* _GOAL OF THE EXERCISE_
Please copy the lines below, exactly as they are, from the one with "color: #737373 ->" through the one with "html: none ->", and leave out the pictures.

* _RECORDS FOR THE EXERCISE_
========

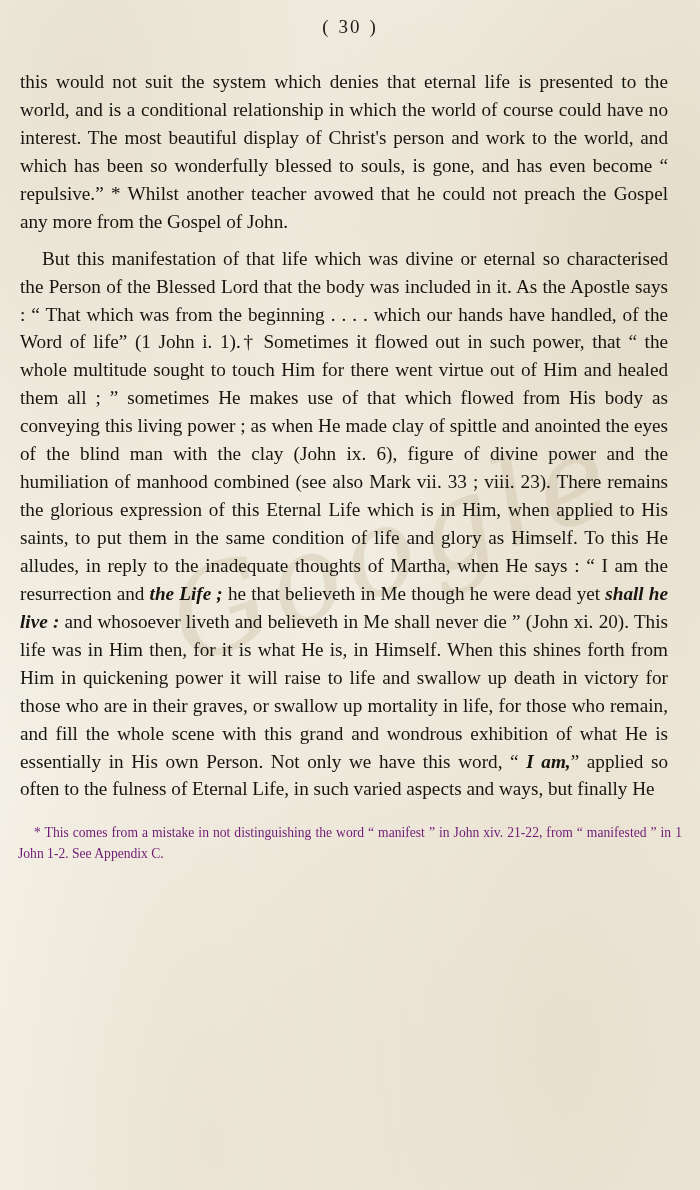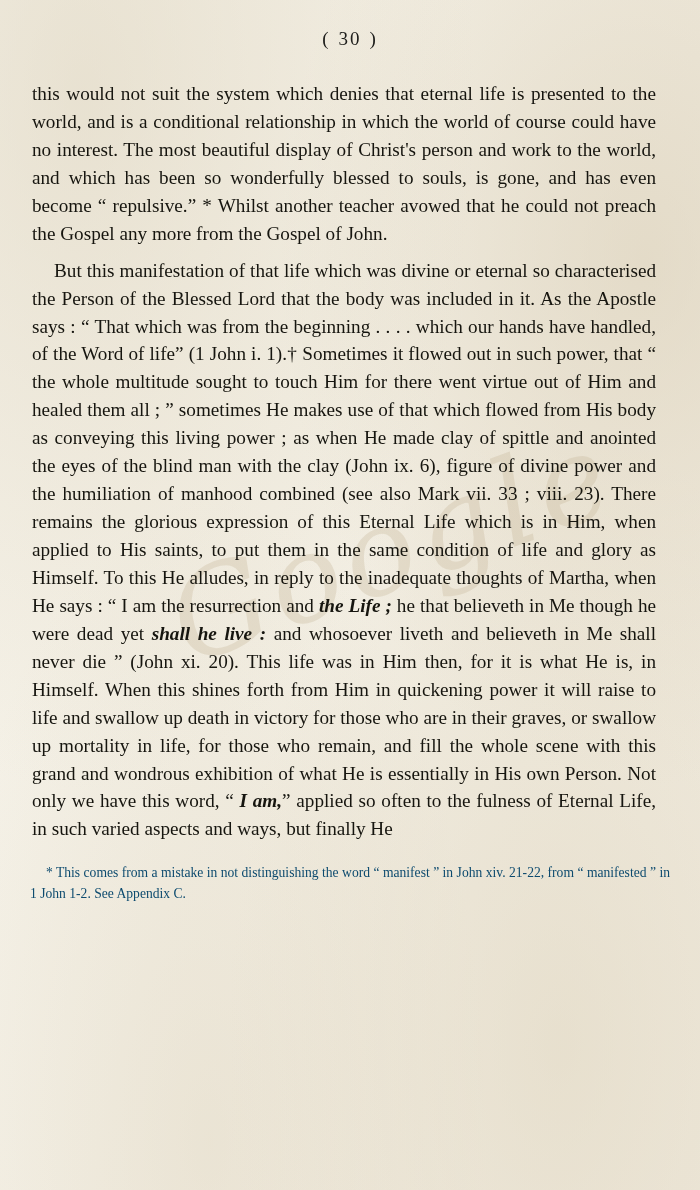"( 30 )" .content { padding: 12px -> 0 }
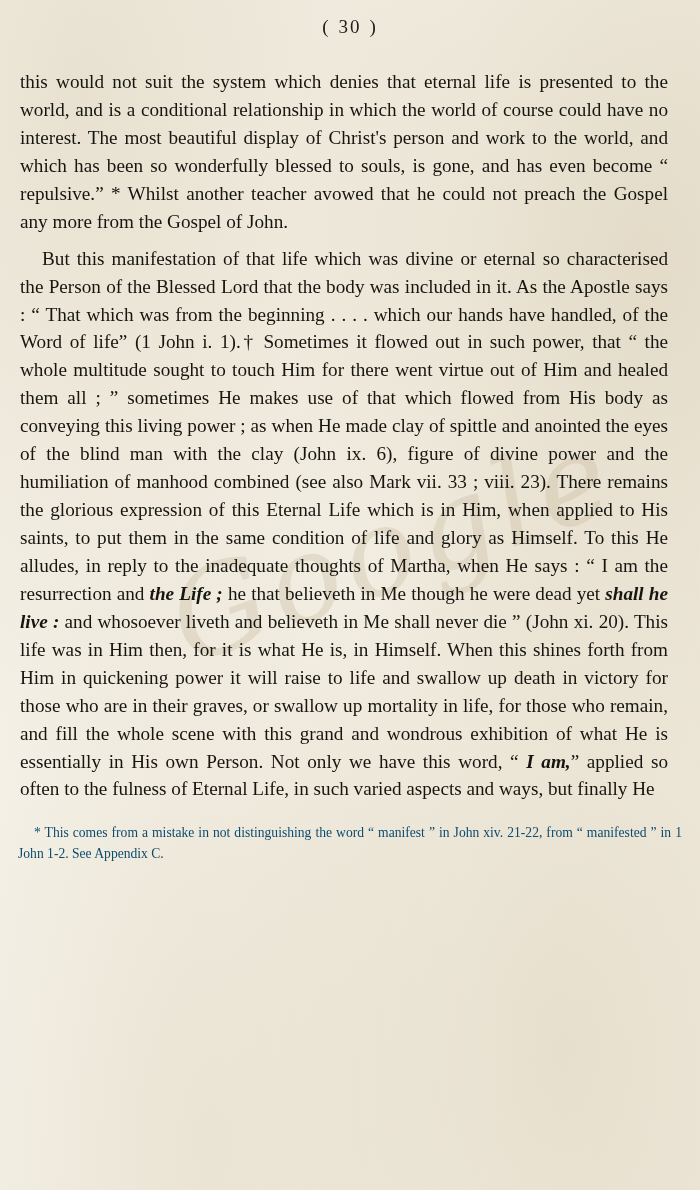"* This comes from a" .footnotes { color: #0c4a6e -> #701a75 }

========

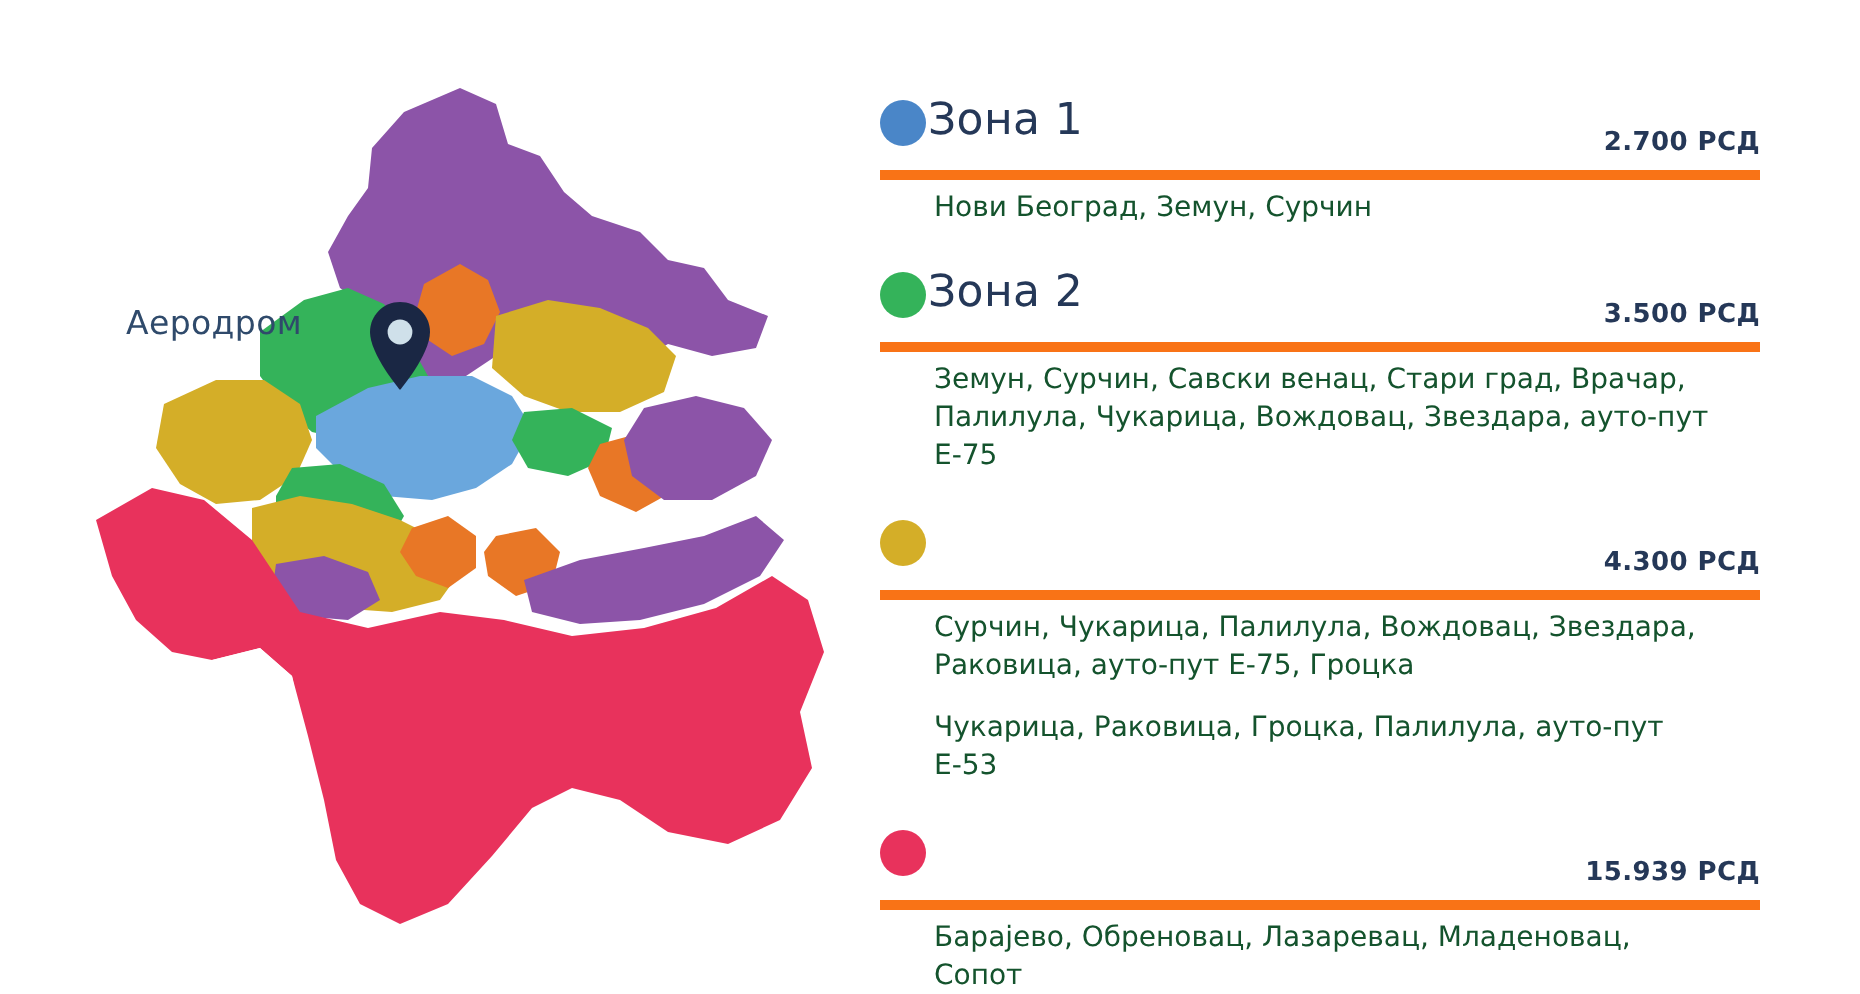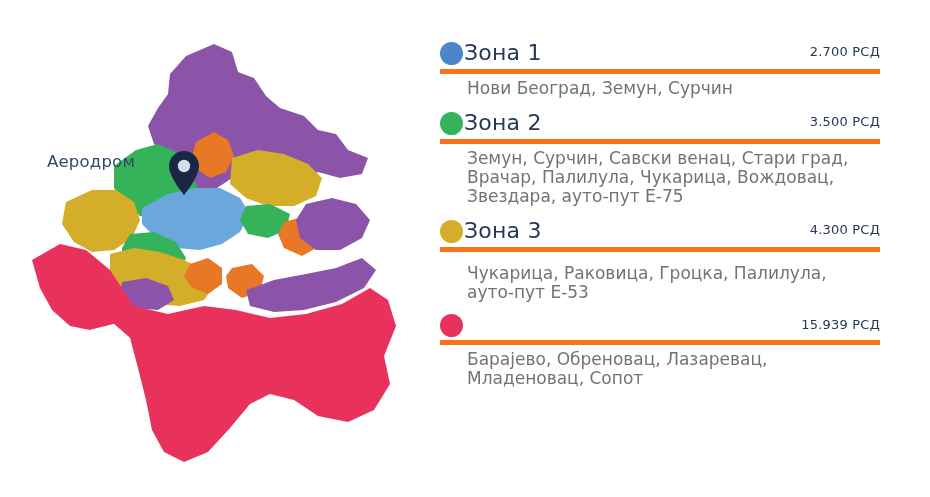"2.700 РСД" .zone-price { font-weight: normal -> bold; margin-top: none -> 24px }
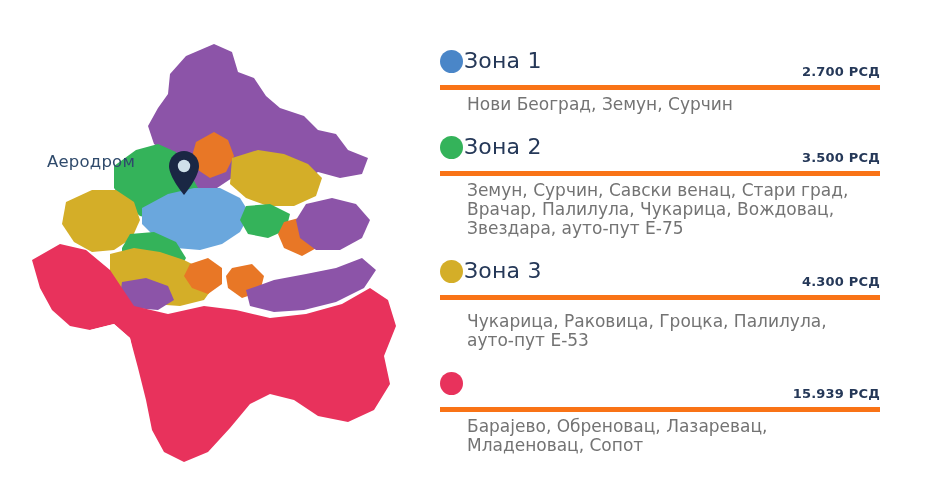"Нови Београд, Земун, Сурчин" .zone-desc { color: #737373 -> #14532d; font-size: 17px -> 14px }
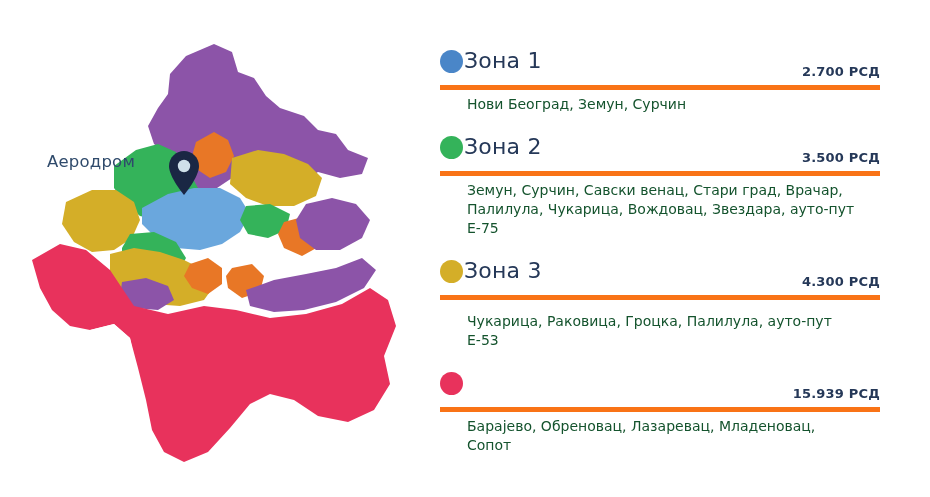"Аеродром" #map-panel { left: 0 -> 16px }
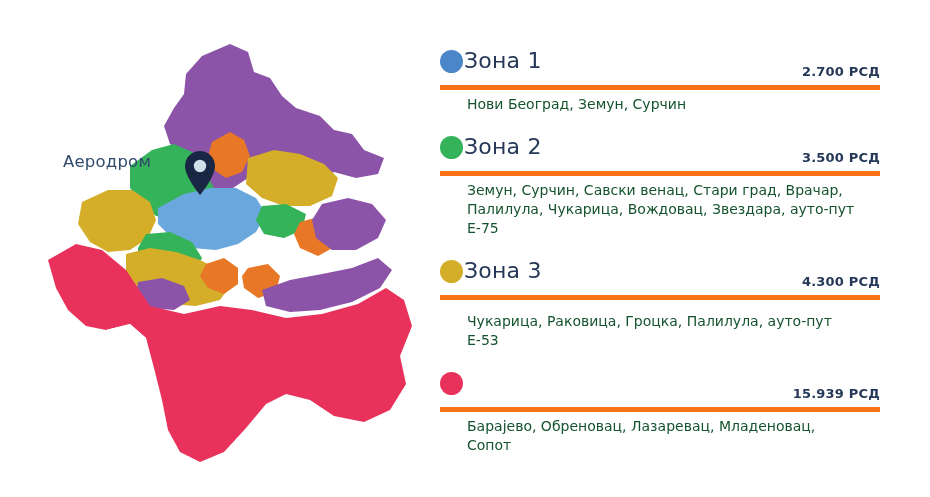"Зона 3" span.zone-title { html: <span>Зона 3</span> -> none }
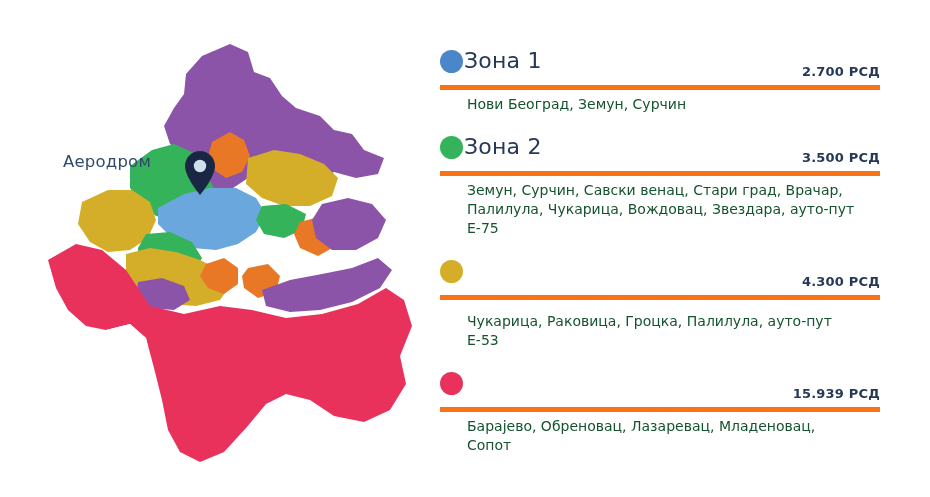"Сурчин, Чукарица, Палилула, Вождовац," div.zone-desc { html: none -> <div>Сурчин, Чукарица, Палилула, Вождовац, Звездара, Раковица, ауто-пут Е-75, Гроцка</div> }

========

* _EXERCISE OUTPUT_
"Нови Београд, Земун, Сурчин" .zone-desc { color: #737373 -> #14532d; font-size: 17px -> 14px }
"Аеродром" #map-panel { left: 0 -> 16px }
"Зона 3" span.zone-title { html: <span>Зона 3</span> -> none }
"Сурчин, Чукарица, Палилула, Вождовац," div.zone-desc { html: none -> <div>Сурчин, Чукарица, Палилула, Вождовац, Звездара, Раковица, ауто-пут Е-75, Гроцка</div> }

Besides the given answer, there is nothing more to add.